Edit difference data
###
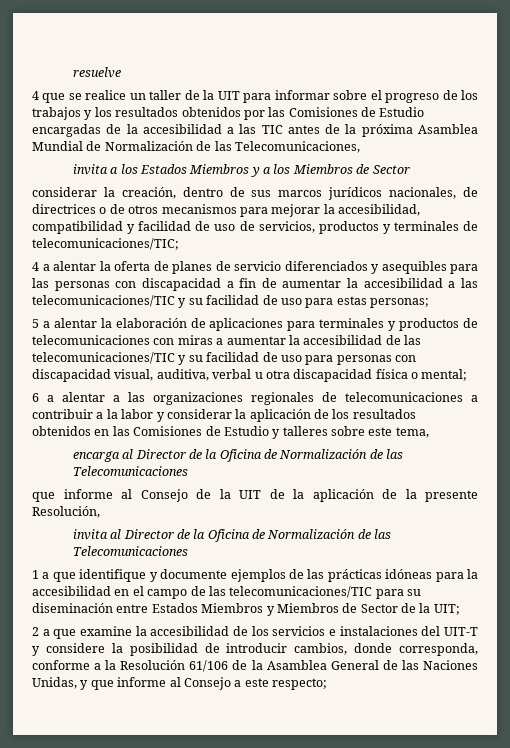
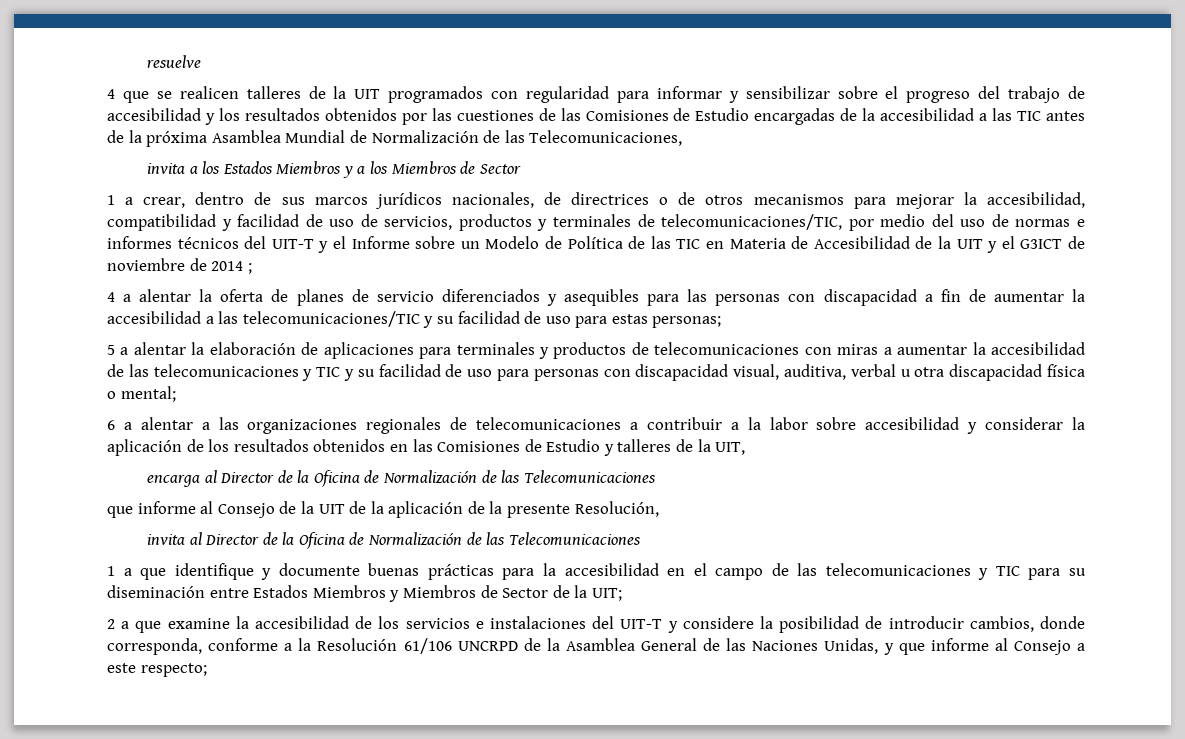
- 4 que se realice un taller de la UIT para informar sobre el progreso de los trabajos y los resultados obtenidos por las Comisiones de Estudio encargadas de la accesibilidad a las TIC antes de la próxima Asamblea Mundial de Normalización de las Telecomunicaciones,
+ 4 que se realicen talleres de la UIT programados con regularidad para informar y sensibilizar sobre el progreso del trabajo de accesibilidad y los resultados obtenidos por las cuestiones de las Comisiones de Estudio encargadas de la accesibilidad a las TIC antes de la próxima Asamblea Mundial de Normalización de las Telecomunicaciones,
- considerar la creación, dentro de sus marcos jurídicos nacionales, de directrices o de otros mecanismos para mejorar la accesibilidad, compatibilidad y facilidad de uso de servicios, productos y terminales de telecomunicaciones/TIC;
+ 1 a crear, dentro de sus marcos jurídicos nacionales, de directrices o de otros mecanismos para mejorar la accesibilidad, compatibilidad y facilidad de uso de servicios, productos y terminales de telecomunicaciones/TIC, por medio del uso de normas e informes técnicos del UIT-T y el Informe sobre un Modelo de Política de las TIC en Materia de Accesibilidad de la UIT y el G3ICT de noviembre de 2014 ;
- 5 a alentar la elaboración de aplicaciones para terminales y productos de telecomunicaciones con miras a aumentar la accesibilidad de las telecomunicaciones/TIC y su facilidad de uso para personas con discapacidad visual, auditiva, verbal u otra discapacidad física o mental;
+ 5 a alentar la elaboración de aplicaciones para terminales y productos de telecomunicaciones con miras a aumentar la accesibilidad de las telecomunicaciones y TIC y su facilidad de uso para personas con discapacidad visual, auditiva, verbal u otra discapacidad física o mental;
- 6 a alentar a las organizaciones regionales de telecomunicaciones a contribuir a la labor y considerar la aplicación de los resultados obtenidos en las Comisiones de Estudio y talleres sobre este tema,
+ 6 a alentar a las organizaciones regionales de telecomunicaciones a contribuir a la labor sobre accesibilidad y considerar la aplicación de los resultados obtenidos en las Comisiones de Estudio y talleres de la UIT,
- 1 a que identifique y documente ejemplos de las prácticas idóneas para la accesibilidad en el campo de las telecomunicaciones/TIC para su diseminación entre Estados Miembros y Miembros de Sector de la UIT;
+ 1 a que identifique y documente buenas prácticas para la accesibilidad en el campo de las telecomunicaciones y TIC para su diseminación entre Estados Miembros y Miembros de Sector de la UIT;
- 2 a que examine la accesibilidad de los servicios e instalaciones del UIT-T y considere la posibilidad de introducir cambios, donde corresponda, conforme a la Resolución 61/106 de la Asamblea General de las Naciones Unidas, y que informe al Consejo a este respecto;
+ 2 a que examine la accesibilidad de los servicios e instalaciones del UIT-T y considere la posibilidad de introducir cambios, donde corresponda, conforme a la Resolución 61/106 UNCRPD de la Asamblea General de las Naciones Unidas, y que informe al Consejo a este respecto;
###
* [What is being asked]:
From the entries, report each line that includes the word "antes".

* [Reply to the task]:
- 4 que se realice un taller de la UIT para informar sobre el progreso de los trabajos y los resultados obtenidos por las Comisiones de Estudio encargadas de la accesibilidad a las TIC antes de la próxima Asamblea Mundial de Normalización de las Telecomunicaciones,
+ 4 que se realicen talleres de la UIT programados con regularidad para informar y sensibilizar sobre el progreso del trabajo de accesibilidad y los resultados obtenidos por las cuestiones de las Comisiones de Estudio encargadas de la accesibilidad a las TIC antes de la próxima Asamblea Mundial de Normalización de las Telecomunicaciones,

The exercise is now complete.